Chronic granulocytic leukemia etiology

Chronic granulocytic leukemia is a myeloproliferative tumor originating from multipotent stem cells. It is characterized by the translocation of chromosomes 9 and 22 forming the BCR/ABL fusion gene. The Philadelphia chromosome is a characteristic change in chronic granulocytic leukemia, first discovered and named in Philadelphia in 1960. Initially, it was observed as a deletion of the long arm of the primary chromosome in dividing blood cells of patients with this leukemia. Currently, studies have shown that abnormalities in the interaction between hematopoietic progenitor cells and the stroma might be central to treating the disease. Abnormal adhesion and anchoring characteristics of progenitor cells lead to disrupted cell maturation and proliferation. Chronic granulocytic cells do not adhere to stromal cells as normal cells do, particularly lacking integrin-mediated adhesion.
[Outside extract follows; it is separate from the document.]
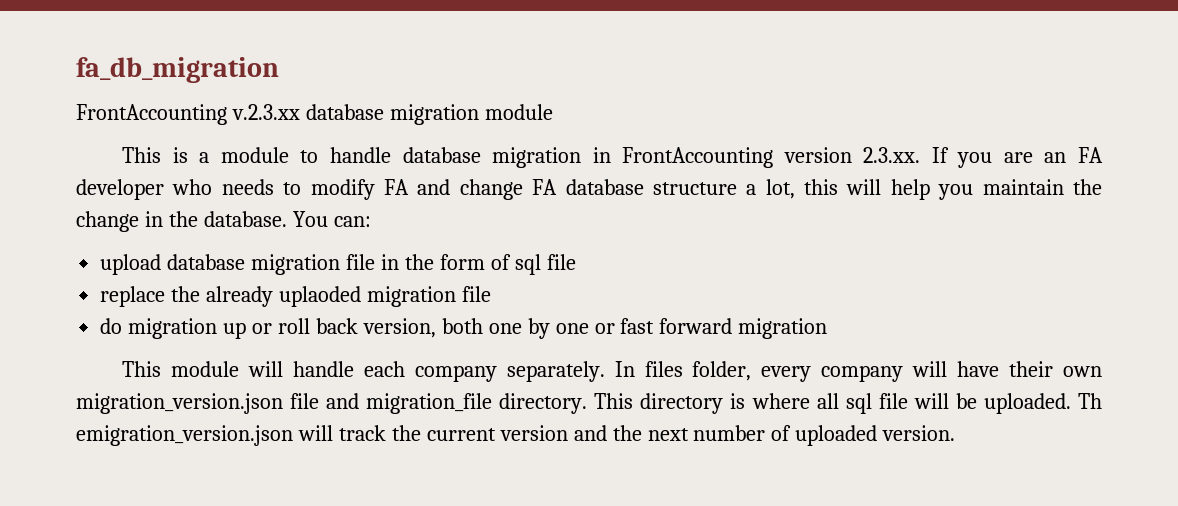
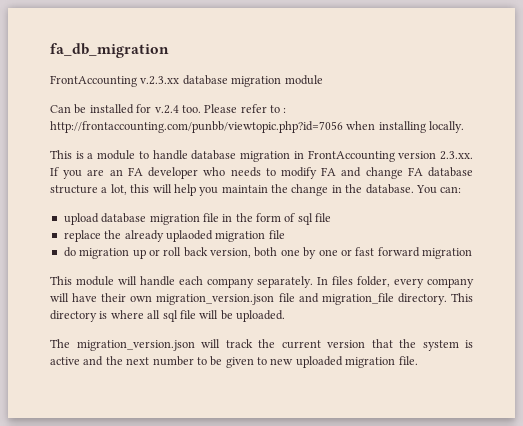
(553, 112) none -> [50,104,287,114] [50,121,465,133] // Can be installed for v.2.4 too. Please refer to : http://frontaccounting.com/punbb/viewtopic.php?id=7056 when installing locally.
[1078,393,1103,409] [76,425,293,446] Th emigration_version.json -> [50,339,195,351] // The migration_version.json
[573,425,956,446] and the next number of uploaded version. -> [371,339,473,351] [50,356,418,368] that the system is active and the next number to be given to new uploaded migration file.

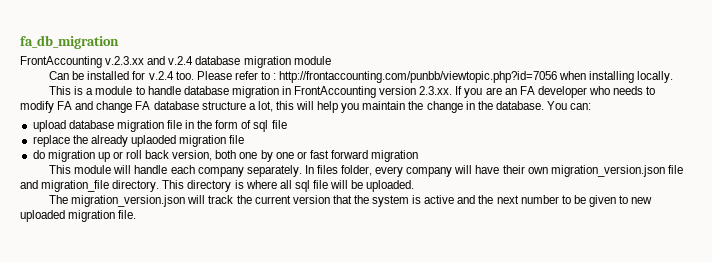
(180, 80) none -> [147,56,194,65] and v.2.4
Additionally, the expression of the adhesion molecule lymphocyte function-associated antigen 3 is also reduced in these cells. Therefore, the progression of the disease results from clonal changes. During the transformation of chronic granulocytic leukemia to acute myeloid leukemia, there is an increased rate of genetic mutations. Changes in gene expression during the progression involve various aspects, including nucleosome sugar metabolism, bone marrow myeloid differentiation, genomic instability of cell apoptosis genes, and processes related to DNA damage repair.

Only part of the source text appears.